12 septembre 2010

Les FFD, La France aux mains des fils et filles de


Frédéric Teulon, économiste et auteur de nombreux manuels et essais, publiait en 2005 « Les FFD, La France aux mains des fils et filles de ». Résumé de l'essai trouvé chez Denis Touret. Lire aussi le billet sur Vilfredo de Pareto publié en novembre 2008 sur le CGB.

1 - LA CRÉATION DE L'ENA
En 1945, la création de l'ENA a permis de changer les règles d'accès à la haute Fonction publique. L'existence d'un concours d'entrée basé sur des épreuves écrites anonymes a créé un appel d'air, mais très rapidement l'école a été trustée par les enfants de cadres supérieurs et de professions libérales, «fils et filles de...» (FFD).

L'ENA a dû revoir sa nomenclature statistique pour rendre compte d'un phénomène qui dépasse tout ce que Pierre Bourdieu avait dénoncé. Ce ne sont plus seulement les enfants de la haute bourgeoisie qui tiennent les grands corps de l'État mais de véritables dynasties administratives: les familles Stirn, Postel-Vinay, Filippi, Boissieu, Lefevre d'Ormesson, Bas, Giscard d'Estaing, Denis, Buisson de Courson, Jacquin de Margerie, Bloch-Lainé, Debré, Rohan-Chabot, ]oxe, Andrieu, Chodron de Courcel, Schweitzer, Burin des Rosiers, Donnedieu de Vabres, Clermont-Tonnerre, Mentré...

En 2004, les nouveaux diplômés de l'ENA ont été rappelés à l'ordre par le ministre de la Fonction publique alors qu'ils s'apprêtaient à publier un rapport dénonçant la manière dont le directeur de l'école avait classé la promotion.

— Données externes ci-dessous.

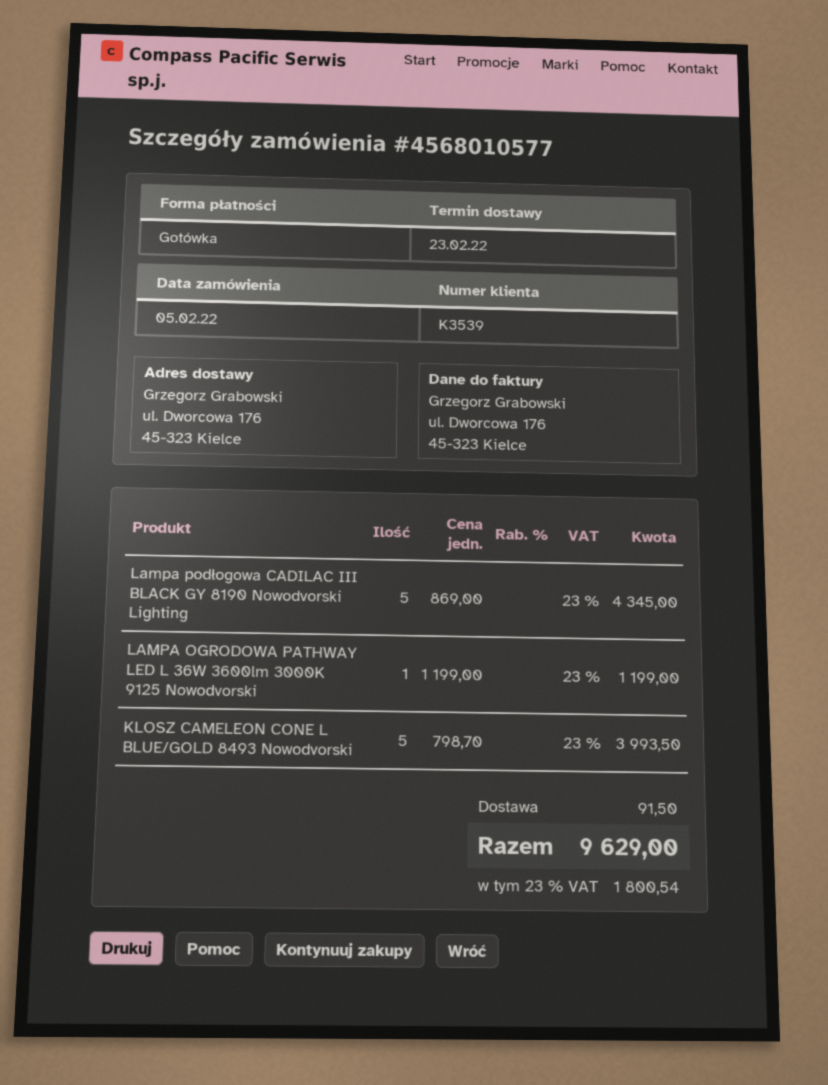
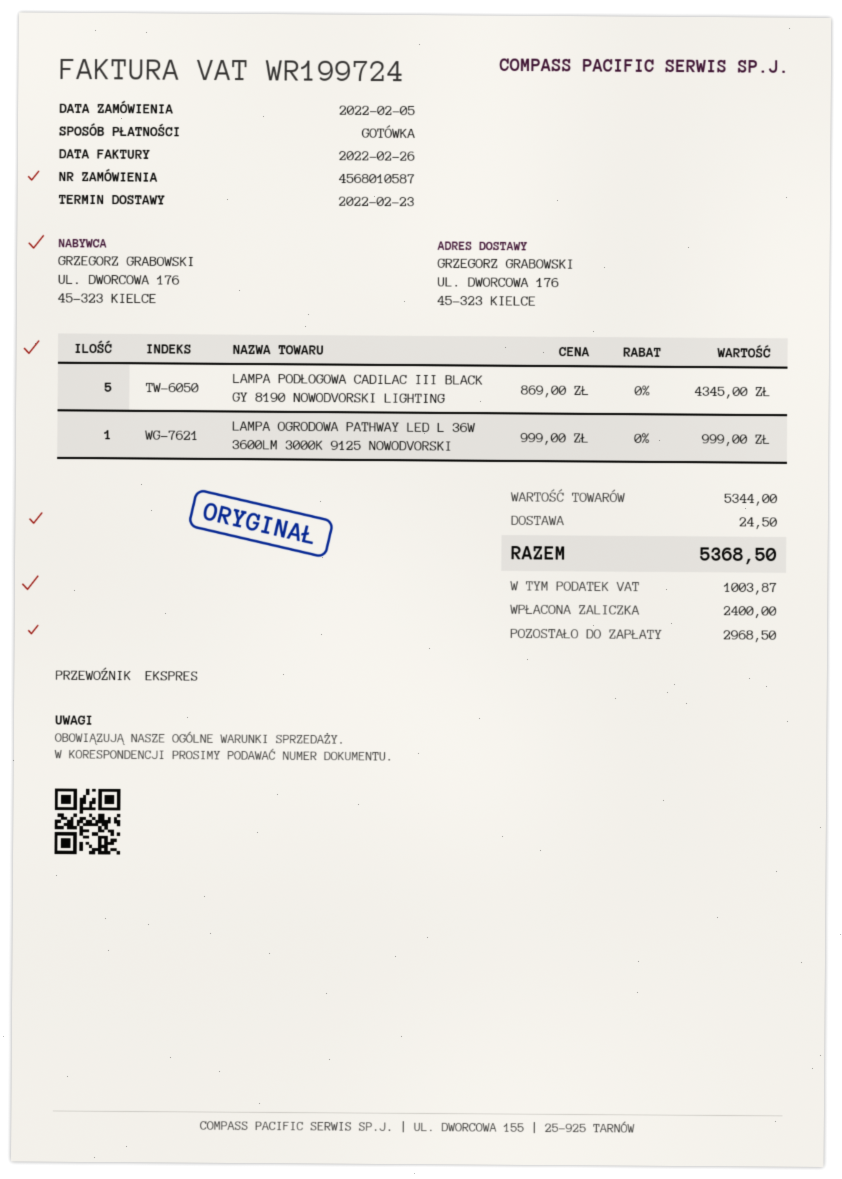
order number: 4568010577 -> 4568010587
LAMPA OGRODOWA PATHWAY LED L 36W 3600lm 3000K 9125 Nowodvorski: 1 x 1199.00 = 1199.00 -> 1 x 999.00 = 999.00
KLOSZ CAMELEON CONE L BLUE/GOLD 8493 Nowodvorski: 5 x 798.70 = 3993.50 -> none
shipping: 91.50 -> 24.50
tax: 1800.54 -> 1003.87
total: 9629.00 -> 5368.50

Ils s'insurgeaient contre une évaluation des élèves fondée sur des critères arbitraires. Dans la «botte» - liste des quinze premiers de la promotion qui peuvent accéder aux grands corps (Inspection des finances, Conseil d'État et Cour des comptes) - on trouvait cinq fils d'énarques et un petit-fils de ministre.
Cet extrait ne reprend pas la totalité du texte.